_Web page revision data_
%%
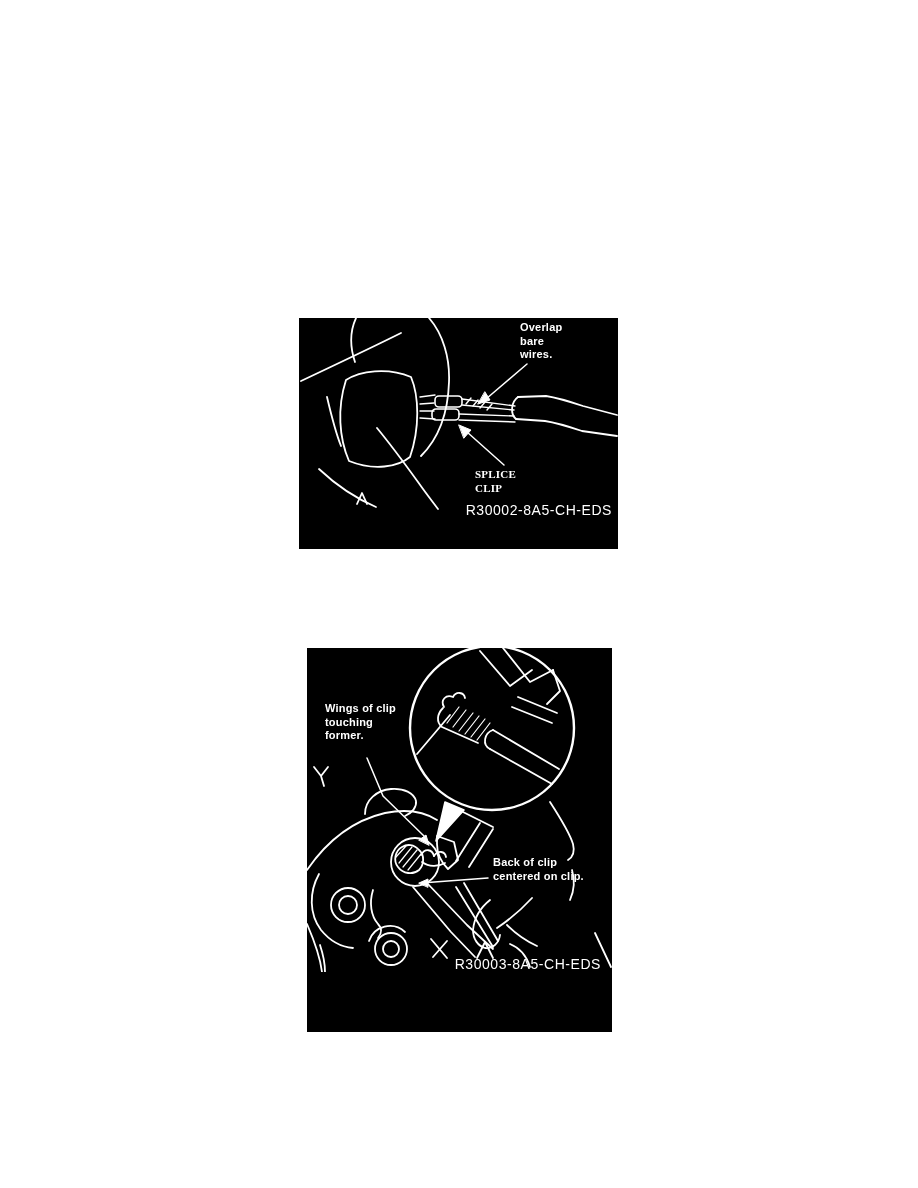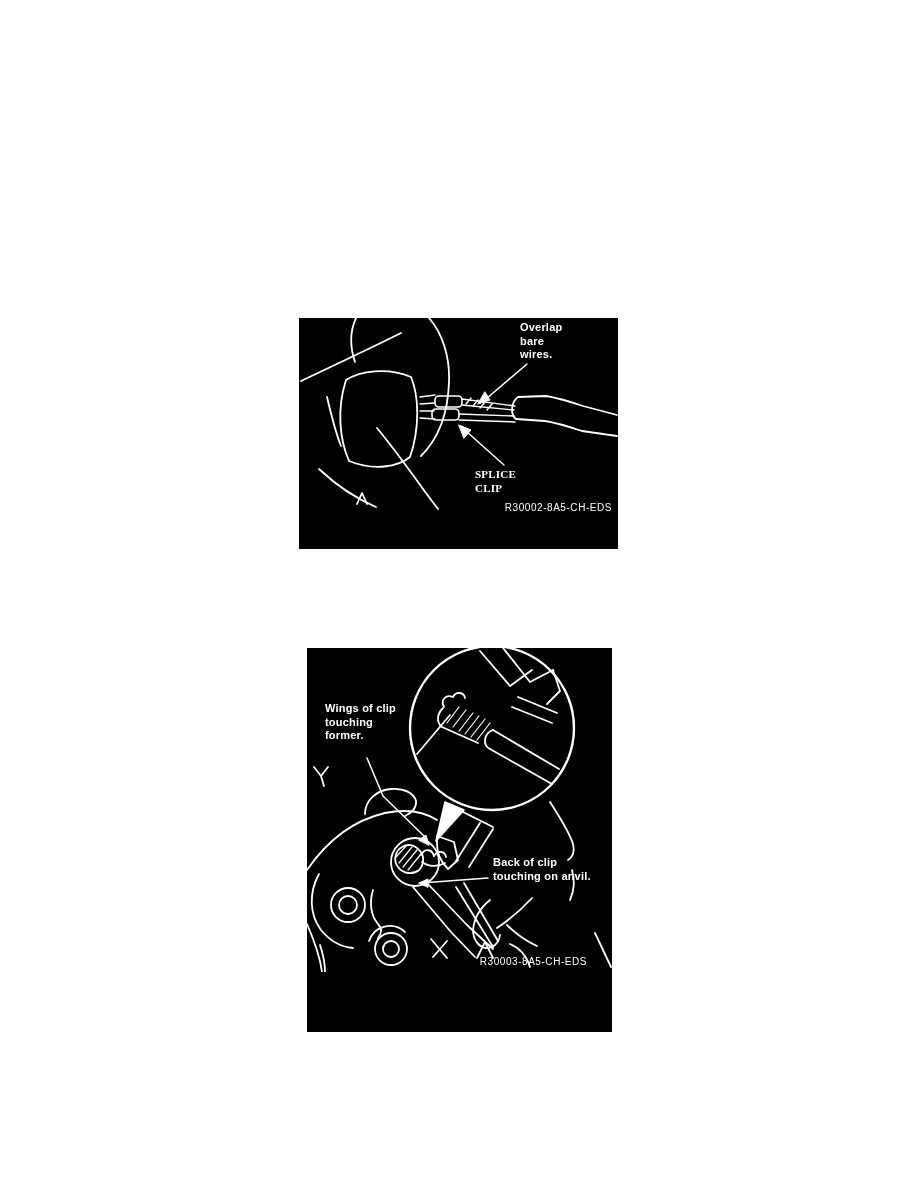--- a/index.html
+++ b/index.html
@@ -32,7 +32,7 @@
   .code {
     position: absolute;
     color: #ffffff;
-    font-size: 10px;
+    font-size: 14px;
     font-weight: normal;
     letter-spacing: 0.55px;
     white-space: nowrap;

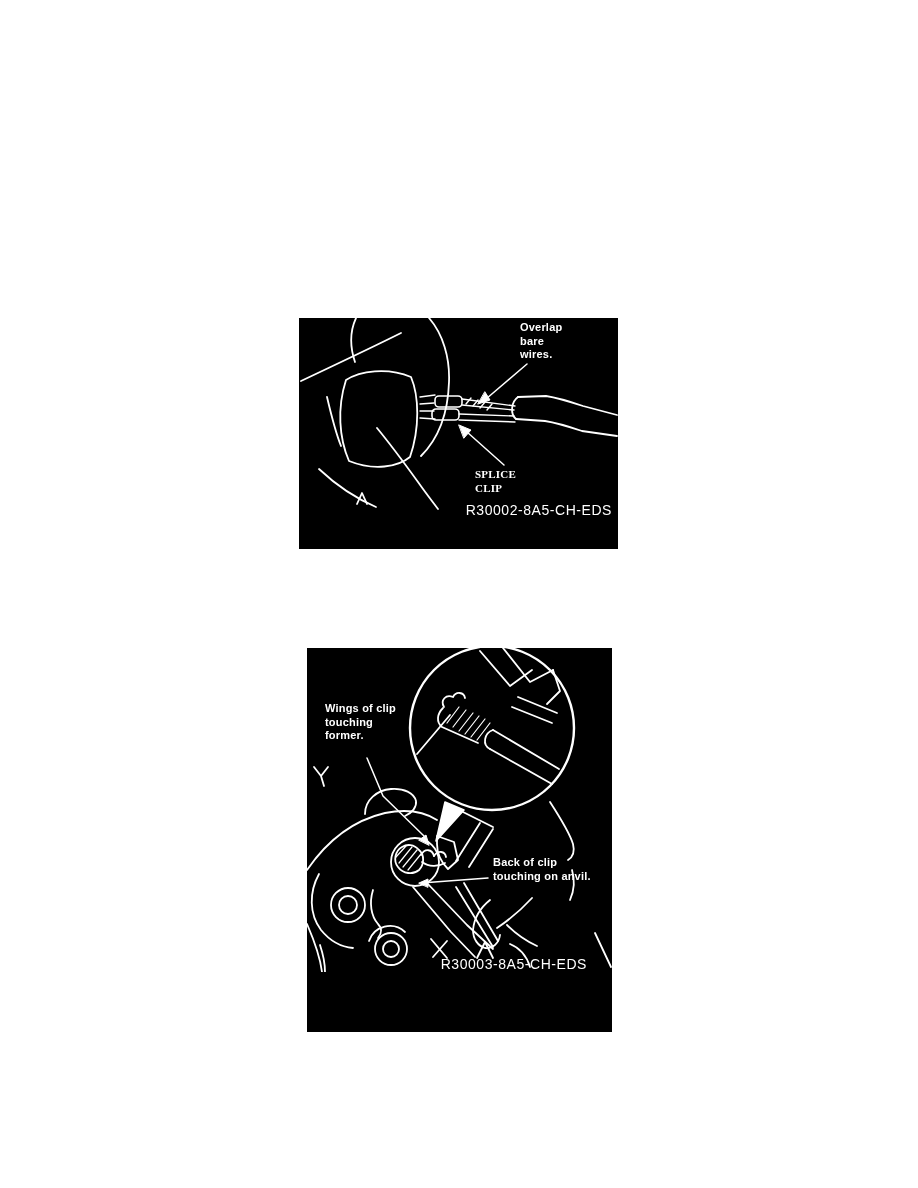--- a/index.html
+++ b/index.html
@@ -197,7 +197,7 @@
 touching
 former.</div>
     <div class="lbl" style="left:186px; top:208px;">Back of clip
-touching on anvil.</div>
+centered on clip.</div>
     <div class="code" style="right:25px; top:308px;">R30003-8A5-CH-EDS</div>
   </figure>
 

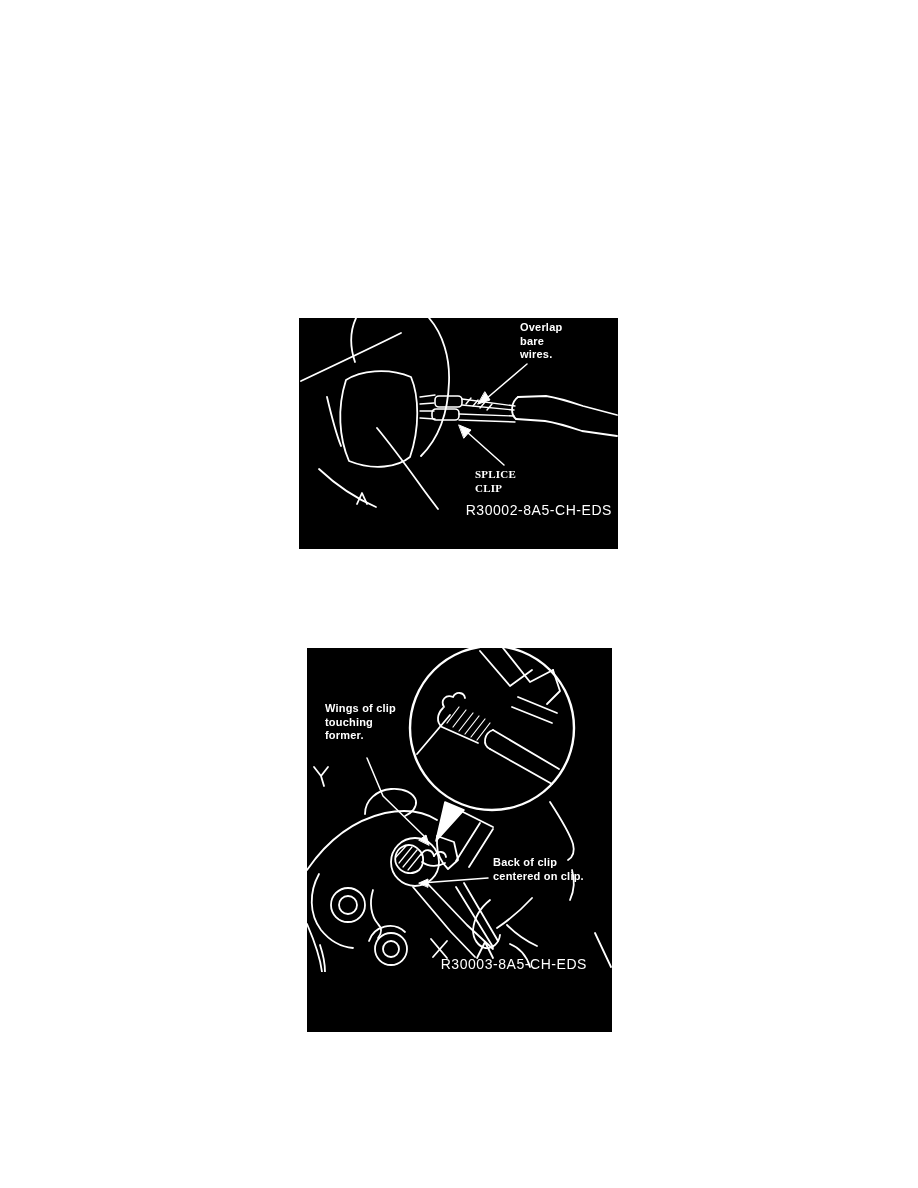--- a/index.html
+++ b/index.html
@@ -198,7 +198,7 @@
 former.</div>
     <div class="lbl" style="left:186px; top:208px;">Back of clip
 centered on clip.</div>
-    <div class="code" style="right:25px; top:308px;">R30003-8A5-CH-EDS</div>
+    <div class="code" style="right:11px; top:308px;">R30003-8A5-CH-EDS</div>
   </figure>
 
 </div>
%%
_Work instructions_
Exclude the images and copy every record above exactly.

_Exercise solution_
--- a/index.html
+++ b/index.html
@@ -32,7 +32,7 @@
   .code {
     position: absolute;
     color: #ffffff;
-    font-size: 10px;
+    font-size: 14px;
     font-weight: normal;
     letter-spacing: 0.55px;
     white-space: nowrap;

--- a/index.html
+++ b/index.html
@@ -197,7 +197,7 @@
 touching
 former.</div>
     <div class="lbl" style="left:186px; top:208px;">Back of clip
-touching on anvil.</div>
+centered on clip.</div>
     <div class="code" style="right:25px; top:308px;">R30003-8A5-CH-EDS</div>
   </figure>
 

--- a/index.html
+++ b/index.html
@@ -198,7 +198,7 @@
 former.</div>
     <div class="lbl" style="left:186px; top:208px;">Back of clip
 centered on clip.</div>
-    <div class="code" style="right:25px; top:308px;">R30003-8A5-CH-EDS</div>
+    <div class="code" style="right:11px; top:308px;">R30003-8A5-CH-EDS</div>
   </figure>
 
 </div>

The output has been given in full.